Joey: No one’s ever asked that. I’ve never considered it, but I guess one thing that I do like about the record is that it plays nicely as a full album and one of the things we’ve been doing is giving it away for a free download on our website. That’s a decision we made early on to just give all of our music away for free, and one of the things that accomplishes, which i think is really valuable is that, of the 70,000 people that have downloaded it, all those people have the entire album. Which is so much more preferable to us than all those people having selected 3 or 4 songs to download from somewhere, and not really having the full picture of what it was that we endeavored to create with the album. And they also get the liner notes and the artwork and everything that we spent a lot of time putting together in order to present a complete artistic package. By giving it away the way that we’re doing, we’re making sure that everyone gets the whole thing, which is not so common anymore.
Were either of you trained vocally?
Kenneth: No quite the opposite. We were detrained vocally. No I’m kidding.
Joey: Both of us are self-taught. Both on guitar and vocals.
Kenneth: But last night there was a vocal coach over for dinner at my house who’d seen a show a few days before and marveled at some of the acrobatics that I achieved with my voice.
Joey: (to Kenneth) Is that true?
Kenneth: Well, Yes it is true, but I realized I said that very pompously. I wasn’t proud of that, I was excited to hear someone professionally muse about that and ask me if I could never not do it. I think it was like a business question for him. He was sort of probably banking that I couldn’t do it all the time, but uh, I can.
What were you doing?
Kenneth: There’s a part in a song that I sing very high and it goes from like a full body voice to a falsetto, but it’s meant to be one continuous melody and that I guess stuck out in his mind at the show and wondered if i was able to pull that off every show. I can. “Rock & Roll ‘er” the first line.
Joey: Yeah, that is impressive.
Kenneth: Thanks Joe
Joey: I’d say you land that trick a good 60-70% of the time.
Kenneth: Well, I told the vocal coach it was 100% so you better keep my secret.
Joey: No, I’m sure you do achieve the effect every time
What bands/artists are you into right now?
Kenneth: The Brendan Hines, mostly.
Joey: My favorite new discovery, sort of, we made on the road, I guess it was her sophomore album that came out last year was Sarah Jarosz.
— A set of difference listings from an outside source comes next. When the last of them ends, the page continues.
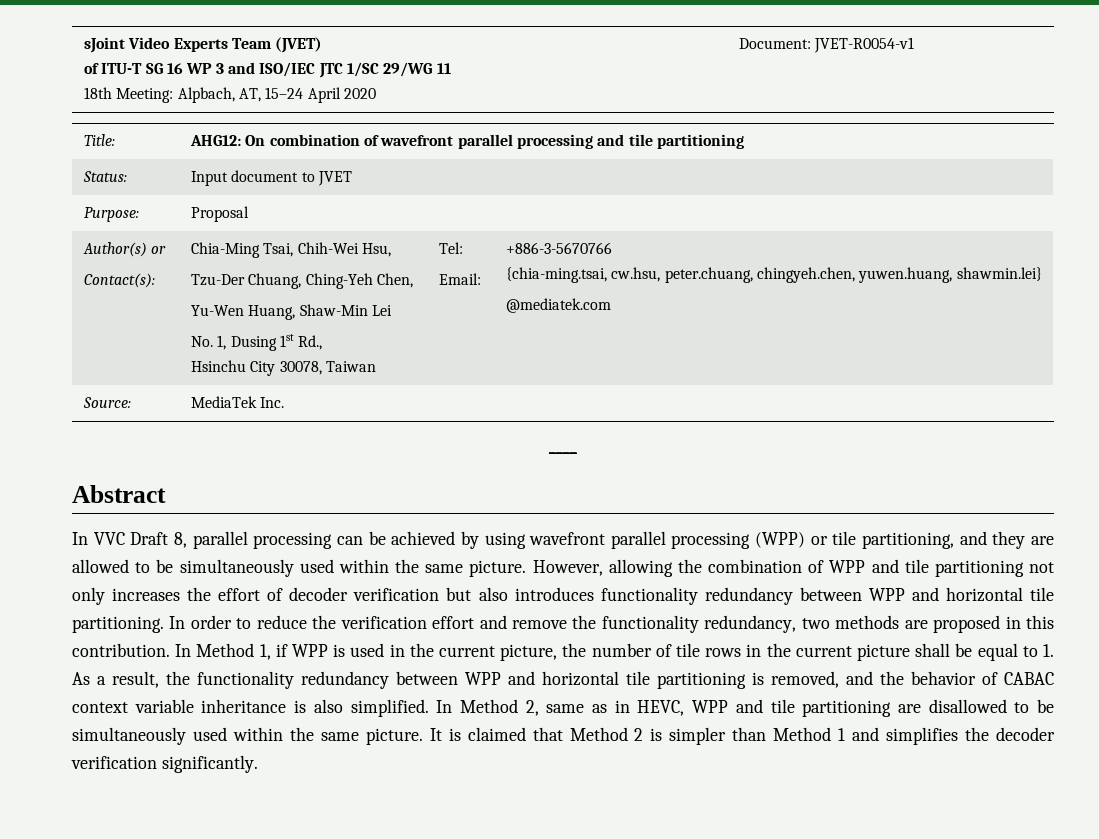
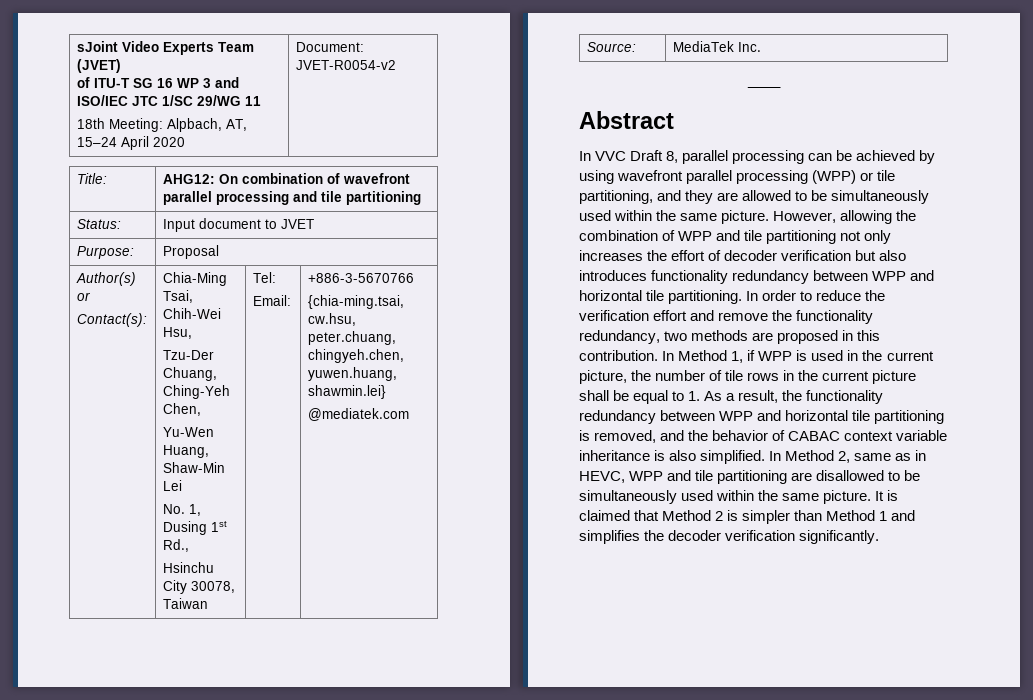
  sJoint Video Experts Team (JVET)
  of ITU-T SG 16 WP 3 and ISO/IEC JTC 1/SC 29/WG 11
- 18th Meeting: Alpbach, AT, 15–24 April 2020 | Document: JVET-R0054-v1
+ 18th Meeting: Alpbach, AT, 15–24 April 2020 | Document: JVET-R0054-v2

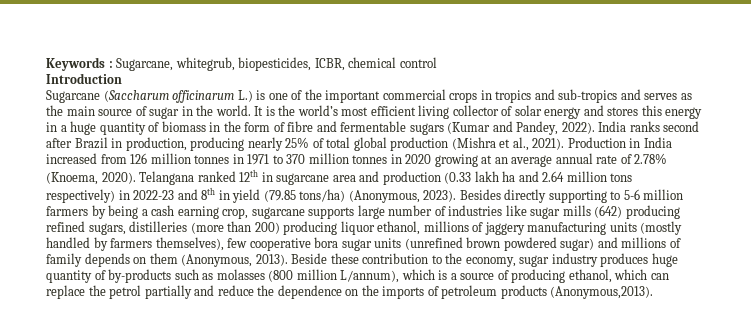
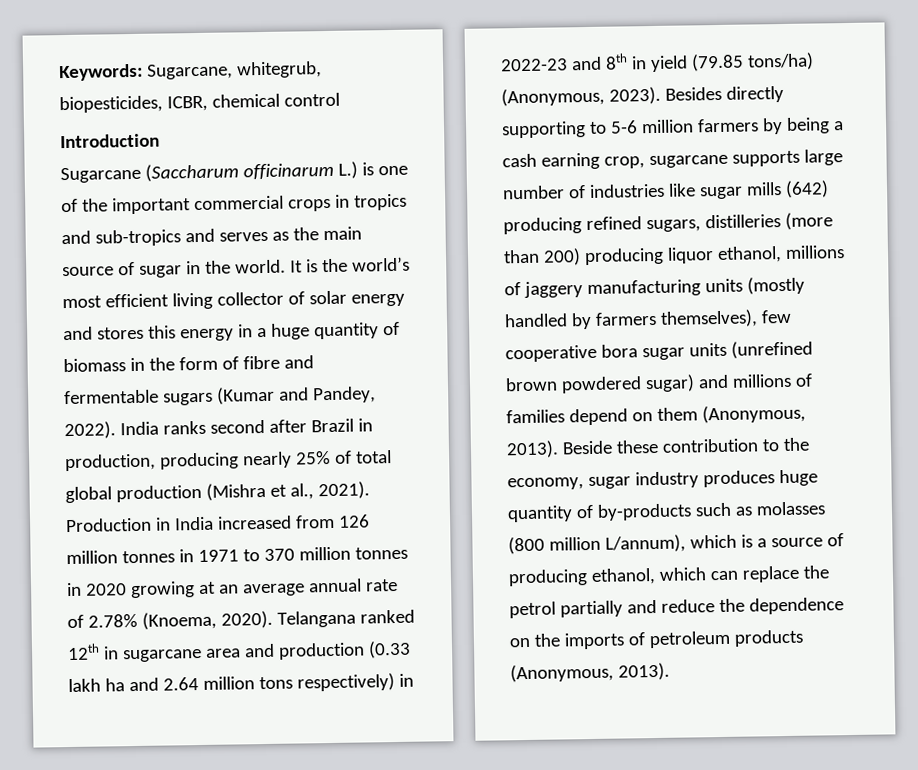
- Keywords : Sugarcane, whitegrub, biopesticides, ICBR, chemical control
+ Keywords: Sugarcane, whitegrub, biopesticides, ICBR, chemical control
- Besides directly supporting to 5-6 million farmers by being a cash earning crop, sugarcane supports large number of industries like sugar mills (642) producing refined sugars, distilleries (more than 200) producing liquor ethanol, millions of jaggery manufacturing units (mostly handled by farmers themselves), few cooperative bora sugar units (unrefined brown powdered sugar) and millions of family depends on them (Anonymous, 2013).
+ Besides directly supporting to 5-6 million farmers by being a cash earning crop, sugarcane supports large number of industries like sugar mills (642) producing refined sugars, distilleries (more than 200) producing liquor ethanol, millions of jaggery manufacturing units (mostly handled by farmers themselves), few cooperative bora sugar units (unrefined brown powdered sugar) and millions of families depend on them (Anonymous, 2013).
- Beside these contribution to the economy, sugar industry produces huge quantity of by-products such as molasses (800 million L/annum), which is a source of producing ethanol, which can replace the petrol partially and reduce the dependence on the imports of petroleum products (Anonymous,2013).
+ Beside these contribution to the economy, sugar industry produces huge quantity of by-products such as molasses (800 million L/annum), which is a source of producing ethanol, which can replace the petrol partially and reduce the dependence on the imports of petroleum products (Anonymous, 2013).

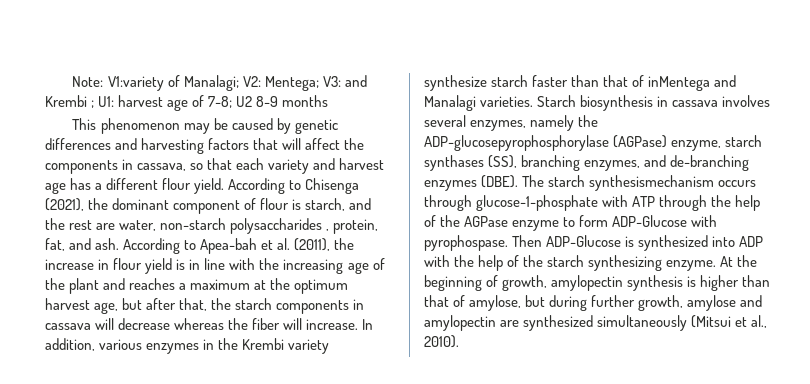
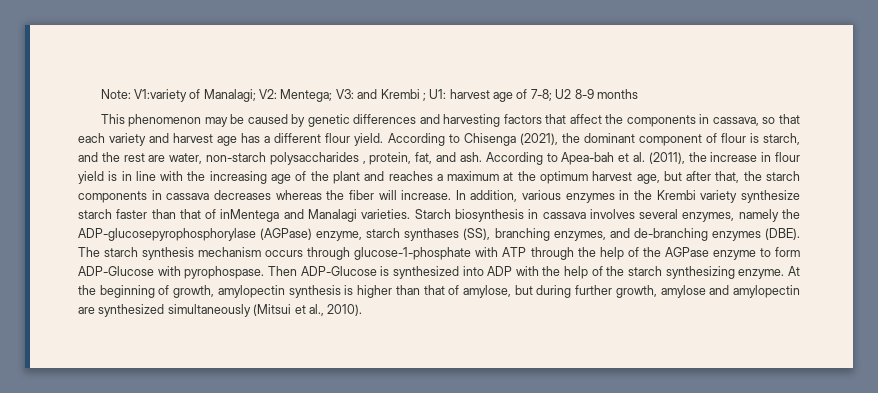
- This phenomenon may be caused by genetic differences and harvesting factors that will affect the components in cassava, so that each variety and harvest age has a different flour yield.
+ This phenomenon may be caused by genetic differences and harvesting factors that affect the components in cassava, so that each variety and harvest age has a different flour yield.
- According to Apea-bah et al. (2011), the increase in flour yield is in line with the increasing age of the plant and reaches a maximum at the optimum harvest age, but after that, the starch components in cassava will decrease whereas the fiber will increase.
+ According to Apea-bah et al. (2011), the increase in flour yield is in line with the increasing age of the plant and reaches a maximum at the optimum harvest age, but after that, the starch components in cassava decreases whereas the fiber will increase.
- The starch synthesismechanism occurs through glucose-1-phosphate with ATP through the help of the AGPase enzyme to form ADP-Glucose with pyrophospase.
+ The starch synthesis mechanism occurs through glucose-1-phosphate with ATP through the help of the AGPase enzyme to form ADP-Glucose with pyrophospase.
She’s this, I guess, bluegrass phenom type of girl. She’s a banjo player, but mostly a mandolin picker with the most beautiful voice as clear as a bell, and both of us, especially I, fell in love with her record over the course of last years touring. Another record, in the beginning of the year, by a guy called Trevor Manear is one that we really enjoyed on the road this year.
Kenneth: Yeah we liked those two. Honestly, I don’t listen to a lot of music; truthfully.
Joey: Me neither
Kenneth: But those two are great. We’ve taken a lot of people on the road with us this year, and opened for a lot of people that I’m a fan of. Over the Rhine being one of them, the golden Gaby Moreno, our buddy Buddy from LA, he’s pretty terrific, and The Brendan Hines.
Have you guys started working on your next album?
Kenneth: Well we have. We are going to record a new album in April, I believe. Try to have it out by August, maybe September.
Joey: That’s the first time we’ve ever officially said that. You can say you heard it here first.
* YOU READ IT HERE FIRST*
Kenneth: Yeah, but that could always change. We’ve just begun working on the songs. You know, if I were hit by a car or something next week that would probably change a little bit. So we’re doing that, September - August or September is the date. We have a few festivals to play around then, and Joey and I particularly like touring during the summer and the fall, and late spring in the US so we’re gonna be doing a lot of that too. Yeah it’s been 6 months since the album; it’s time to do another one.
What is something a lot of people don’t know about the both of you?
Joey: I don’t know if this is something that not a lot of people know, maybe they can infer it from how we interact with each other on the stage, but -
Kenneth: We’re not friends at all…
Joey: Well, actually I was gonna say something kind of similar to that.
Kenneth: Whaa, we’re best friends!
Joey: I know, well it ends up being the opposite of that.
Kenneth: What are you trying to say?
Joey: I’m trying to say that Kenneth and I, I think, have one of the most productive ways of antagonizing each other that two people have ever had. There’s a way that we sort of get at each other which usually yields this incredible result whether it’s creatively or if it’s to do with a business decision or even just an abstract conversation. It’s not all the time but sometimes - I guess we’re close enough and good enough friends that we allow ourselves to really go at each other in a lot of aspects of life and don’t really hold back from each other and I think you only do get that when you get so close to somebody and you feel comfortable doing that but the unique thing about it, I think, is that it could be destructive but for us it’s productive. so I guess what I’m trying to say is what not a lot of people know is that when we’re riding in the car together for 40 thousand miles we’re mostly just yelling at each other.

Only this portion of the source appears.